Nimbula Director manages this by giving the enterprise cloud admin the ability to setup the credentials to the public cloud and determine which tenants, users, and groups are allowed to indirectly leverage those credentials.  When end users use the public cloud, they do so by proxying all requests through the Nimbula Director API and federation engine.  In this way, they do not own the public cloud resources, the enterprise does.  The end users use only the resources allowed to them by Nimbula Director’s enterprise grade permissions system and only for as long as the business allows.

Single security model

In an enterprise hybrid cloud model, there is a need to restrict which cloud users can use the public cloud and which cannot.  The cloud and tenant administrators need to be able to restrict access to specific users and groups, adding them when they are on projects requiring public resources and removing them when that access is no longer required.  This security model must be unified across public and private resources to keep the process simple and secure.

Nimbula Director’s authorization system overlays on top of public cloud sites and objects so that end users are granted access to public and private resources in exactly the same way.  Administrators can use Nimbula Director’s permissions system to achieve the benefits of its granularity, flexibility, and selective collaboration for public and private cloud resources.

Single audit trail

In enterprise hybrid cloud, there should be one way across public and private sites to see who has permissions on what and who granted those permissions, who has provisioned which resources, and what calls have been made with what results.

Nimbula Director, by virtue of proxying all public and private commands through its API is able to provide this single point of audit to enterprise customers.

Single set of end user workflows

End users should have a single way to access cloud resources, be they public or private.  They should be able to use the same workflows for maintaining and managing images, launching and deprovisioning instances, and managing public IPs and storage resources across providers.
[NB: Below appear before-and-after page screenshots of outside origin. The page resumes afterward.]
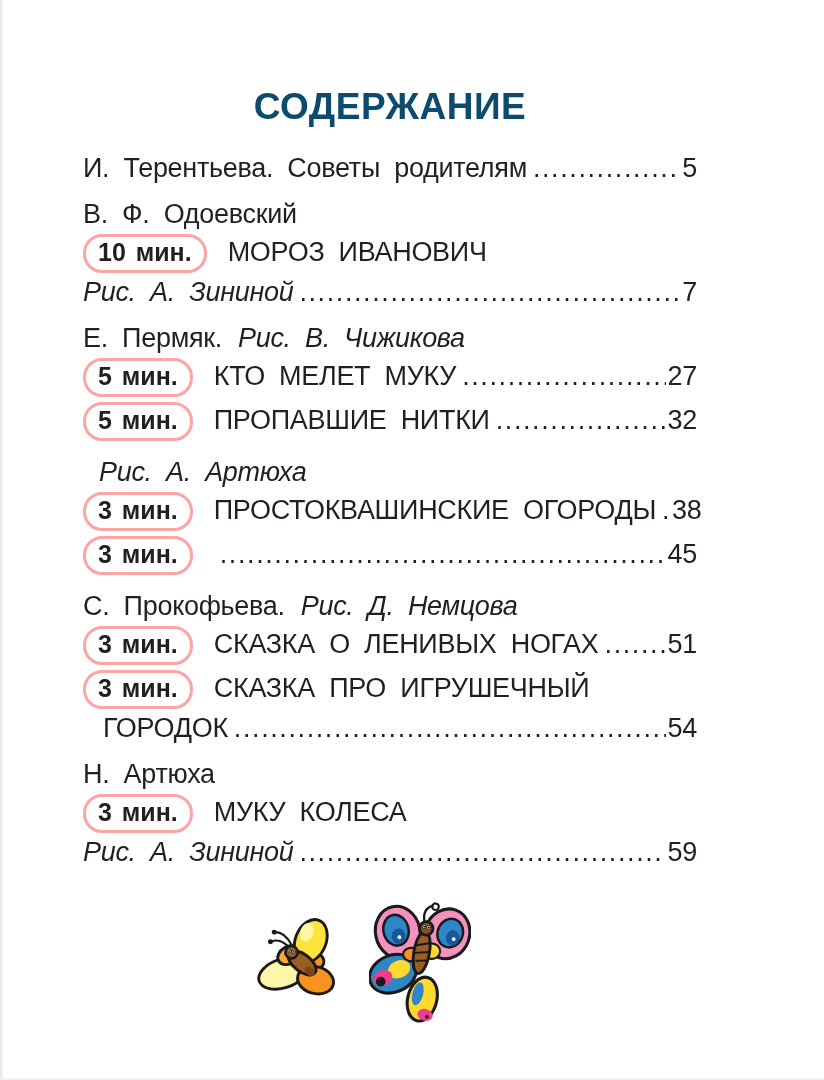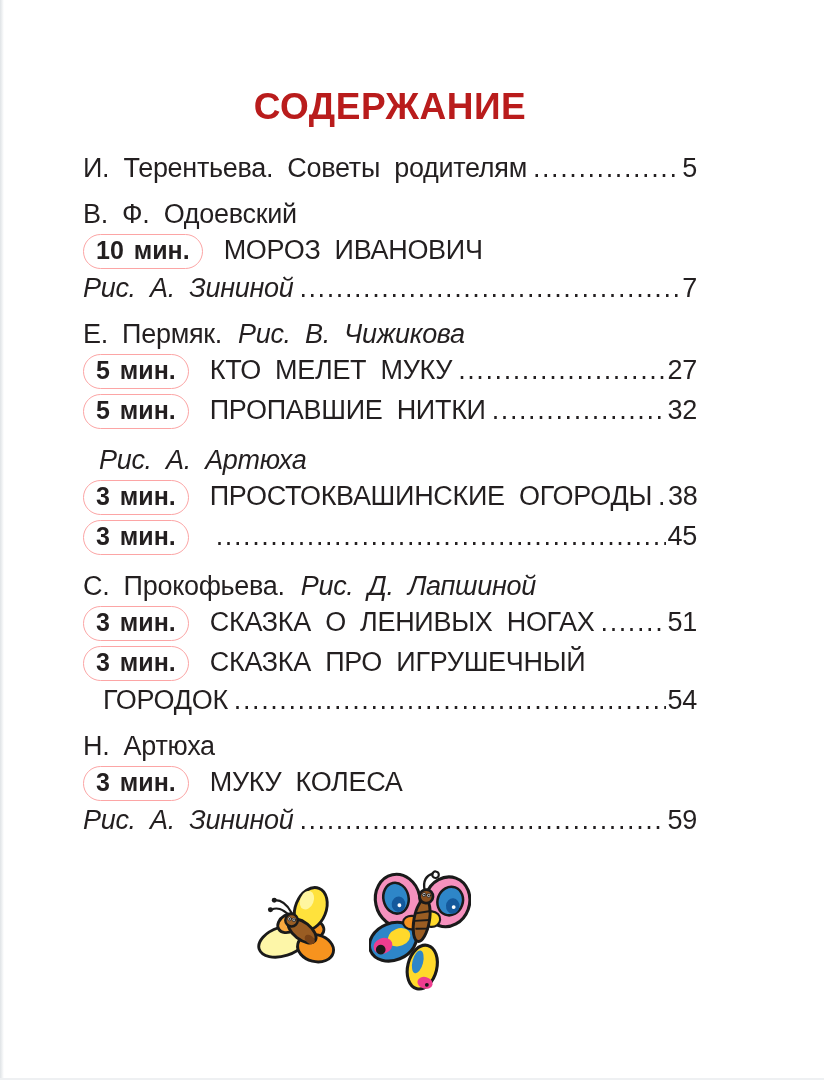--- a/index.html
+++ b/index.html
@@ -49,7 +49,7 @@
 
 <div class="content">
 
-  <h1 class="contents-title" style="color:#b91c1c;">СОДЕРЖАНИЕ</h1>
+  <h1 class="contents-title" style="color:#0c4a6e;">СОДЕРЖАНИЕ</h1>
 
   <div class="section" style="margin-top:0;">
     <div class="row entry" style="margin-top:0;">

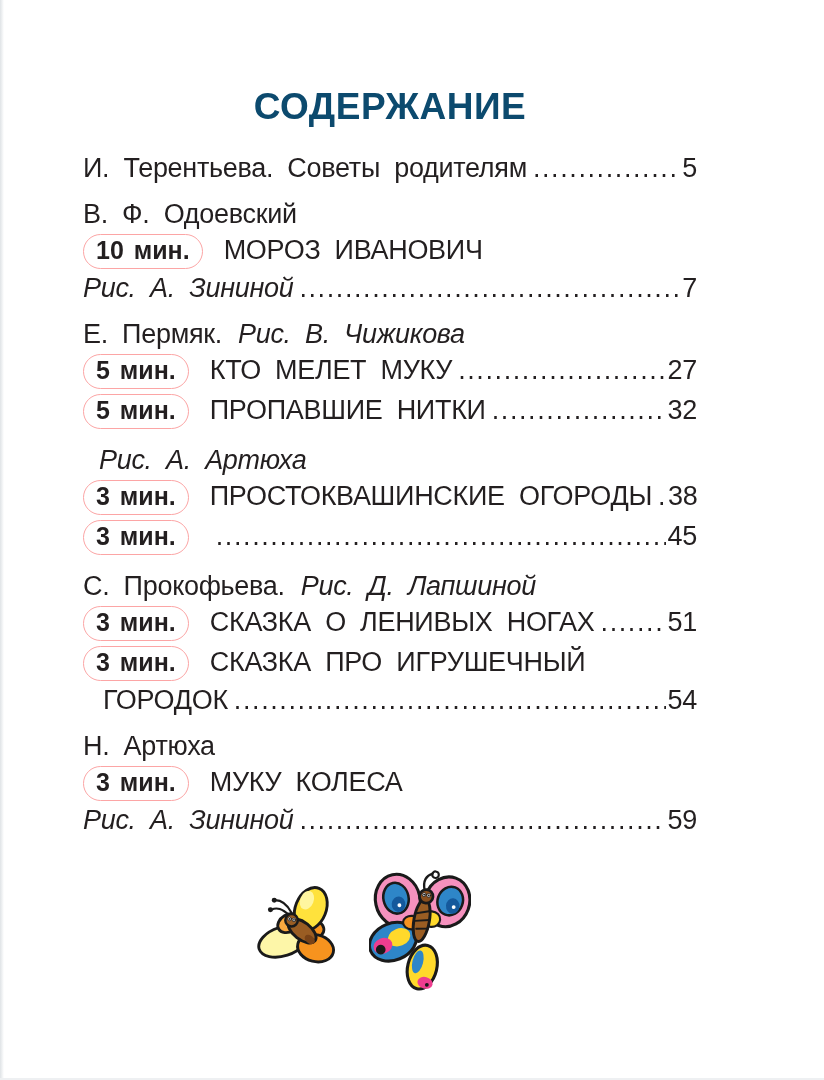--- a/index.html
+++ b/index.html
@@ -23,7 +23,7 @@
   .entry{margin:5px 0;}
   .badge{
     flex:0 0 auto;display:inline-block;text-align:center;
-    border:1px solid #fca5a5;border-radius:19px;
+    border:3px solid #fca5a5;border-radius:19px;
     padding:1px 12px 3px 12px;min-width:76px;
     font-weight:bold;font-size:25px;word-spacing:3px;letter-spacing:0;
     background:#ffffff;margin-right:21px;

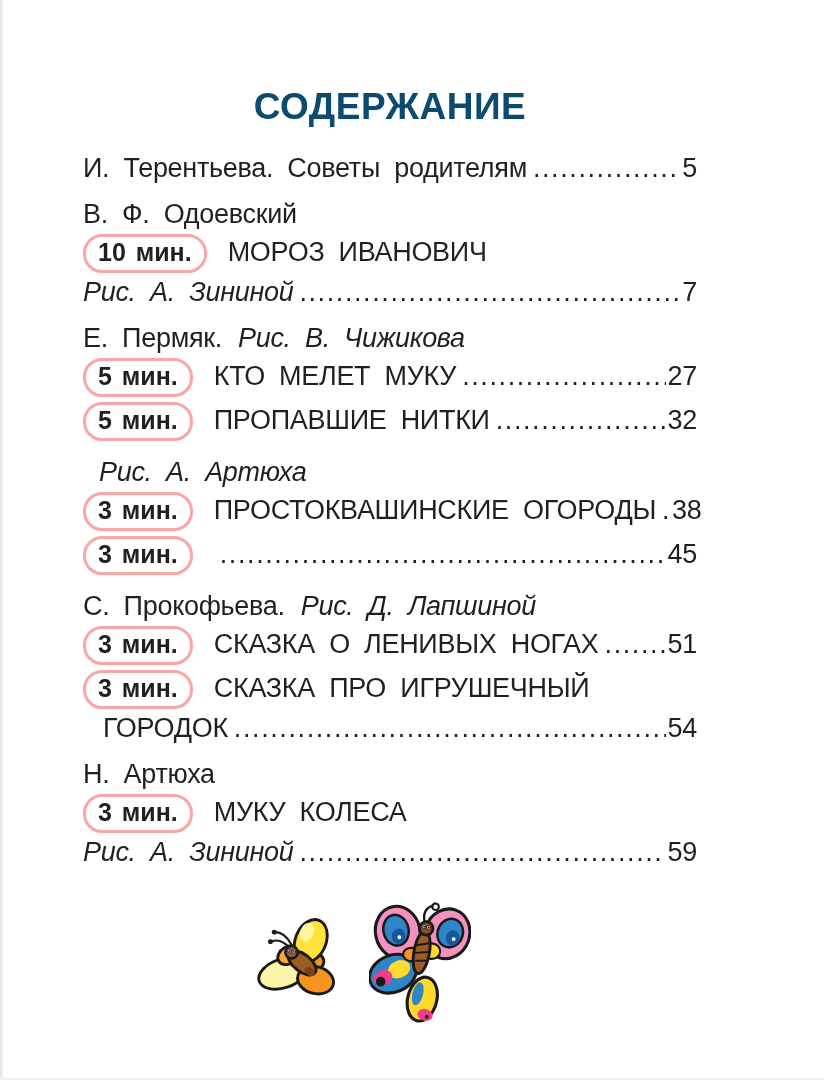--- a/index.html
+++ b/index.html
@@ -113,7 +113,7 @@
   <div class="section">
     <div class="row author">
       <span>С. Прокофьева.</span>
-      <span class="it">Рис. Д. Лапшиной</span>
+      <span class="it">Рис. Д. Немцова</span>
     </div>
     <div class="row entry">
       <span class="badge">3 мин.</span>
Nimbula Director, by virtue of proxying all public and private commands through its API is able to provide this single set of workflows to enterprise end users.  It is only a matter of changing a single flag in a command to direct the work to a different site or provider.

Conclusion

Nimbula believes that we provide the most complete hybrid cloud story of any IaaS platform provider.   Our more enterprise focused functionality and API along with our ability to proxy those capabilities over public clouds like AWS make for a complete enterprise hybrid cloud story that can be taken advantage of today.  API compatibility is nice and makes for great press releases, but it’s all about the functionality and whether your cloud has it or not – APIs can be rationalized with simple shims, but platform functionality does not materialize without support from the underlying platform.  When mapping out your hybrid cloud strategy, make sure to look for what will support your enterprise business needs in the long term rather than focusing on short term convenience.